I’d like to think the cakes I make now turn out a little better than they used to. I know there is still going to be the occasional fail, but you best believe that since the melting blue chocolate cake disaster I’ve always ensured that I let my cakes cool before icing them.

This year, I decided to make cupcakes for my mom. I took a look at the cupcakes section on the Brown Eye Baker Blog and asked my mom to select a recipe. She decided on S’more Cupcakes. I actually didn’t use the recipe from Brown Eyed Baker, but it was a good place to get some cupcake inspiration.

S'more Cupcake

S’more Cupcakes

Graham Cracker Cupcakes

follow the graham cracker cupcake recipe here

Chocolate Ganache

– 3 ounces semi sweet chocolate
– 3 tablespoons butter
– 3/4 tablespoon corn syrup

7 Minute Frosting

– 4 large egg whites
– 1 cup sugar
– 1 1/2 tablespoons corn syrup
– 2 teaspoons vanilla

Bake the cupcakes according the the Graham Cracker Cupcake recipe. Ensure they are fully cooled before icing.

To make the chocolate ganache, in a saucepan, combine the chocolate, butter, and corn syrup over medium heat and stir until completely melted and smooth.

Remove from heat and allow to cool to room temperature for about 30 minutes until chocolate thickens to a spreadable consistency. Stir occasionally.

Chocolate Ganache

Once the ganache has cooled, spread a thick layer on the top of each cupcake.

While the ganache is setting on the cupcakes, start the 7 minute icing.

Set a heatproof bowl over a saucepan of simmering water.

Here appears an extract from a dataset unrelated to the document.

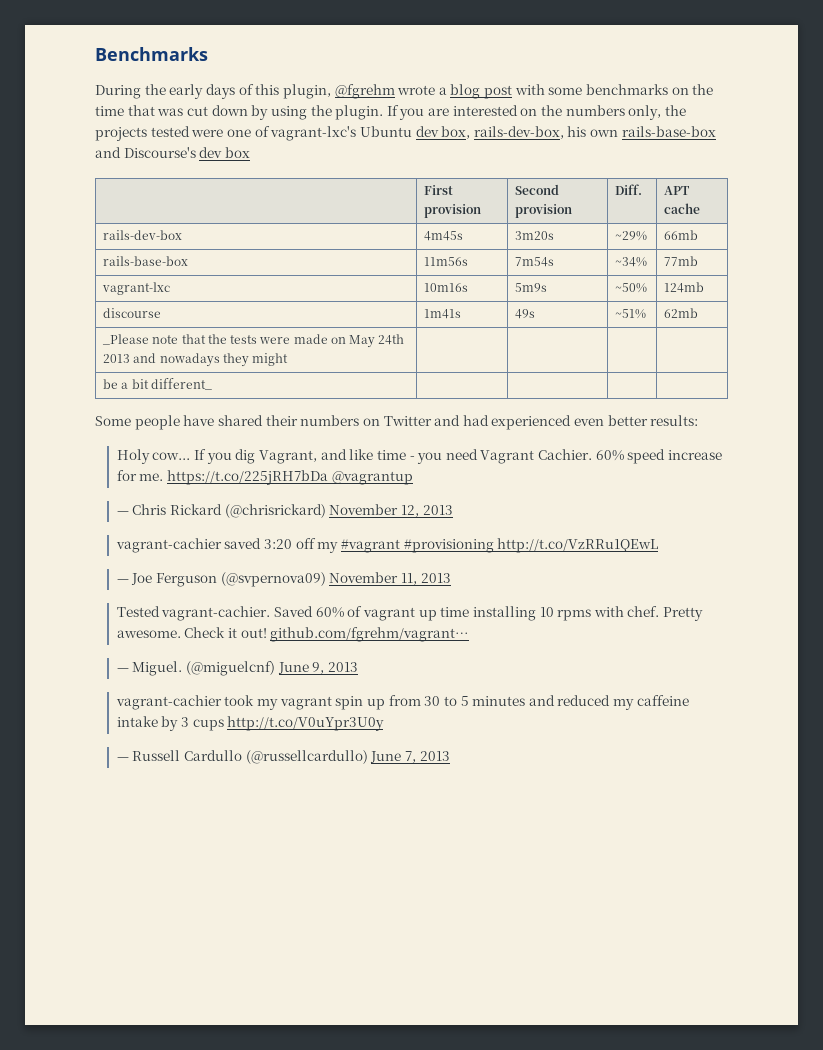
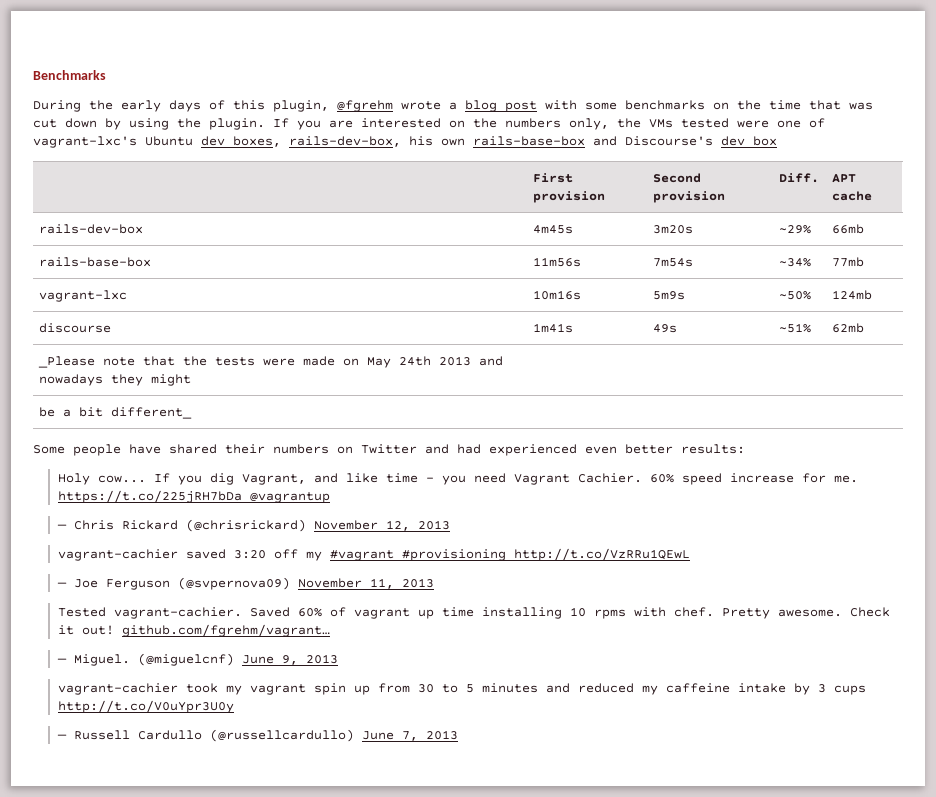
- If you are interested on the numbers only, the projects tested were one of vagrant-lxc's Ubuntu dev box, rails-dev-box, his own rails-base-box and Discourse's dev box
+ If you are interested on the numbers only, the VMs tested were one of vagrant-lxc's Ubuntu dev boxes, rails-dev-box, his own rails-base-box and Discourse's dev box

Combine sugar, corn syrup, and egg whites. Cook over medium heat, blending with a hand held mixer, on low, for about 5 minutes.

Take the mixture off the heat and blend using the hand held mixer, on high, until glossy and the icing forms stiff peaks. Blend in the vanilla.

Iced Cupcakes

Immediately use the icing to frost the cupcakes. I piled the icing as high as I could. Allow the cupcakes to sit for a couple of hours to set.

Blow Torch

Torching the cupcakesBlowing out the flames

Then, using a kitchen blow torch, very carefully toast the icing. It might be a good idea to have another person around to help blow out any icing flare up! As you can see, that’s what I had to do! Once the icing is toasted, stick a piece of chocolate into the top of each cupcake.

Toasted cupcakes

These cupcakes looked pretty awesome. It’s amazing how just giving a bit more attention to the detail can elevate an ordinary home baked cupcake to something special. I think toasting the frosting and adding the chunk of chocolate really made the cupcake look great. Better than store bought!

I thought the cupcakes tasted a tiny bit dry to me, but I think I may have over baked them a little bit this time. Also, they actually ended up being more moist the next day, I think some of the moisture from the icing must have transferred to the cake. A great thing about this recipe is that these cupcakes tasted quite good and continued to look great for a few days after they were baked and that certainly isn’t always the case with baked goods.

Most importantly, my mom really loved the cupcakes. Although I was really busy that week, I made sure to make time to make these for my mom. It must be because of the cakes my mom has always made me, but one of the ways that I show the people who I love that I care about them is by baking. Maybe it’s a little strange, but for me, taking the time and effort to make something delicious, from scratch, just for them, is one of my favourite ways to show I care.

Happy Saturday and last long weekend of the summer!


  1. The cupcakes were fabulous and a wonderful birthday treat. I most certainly have a wonderful daughter (and son).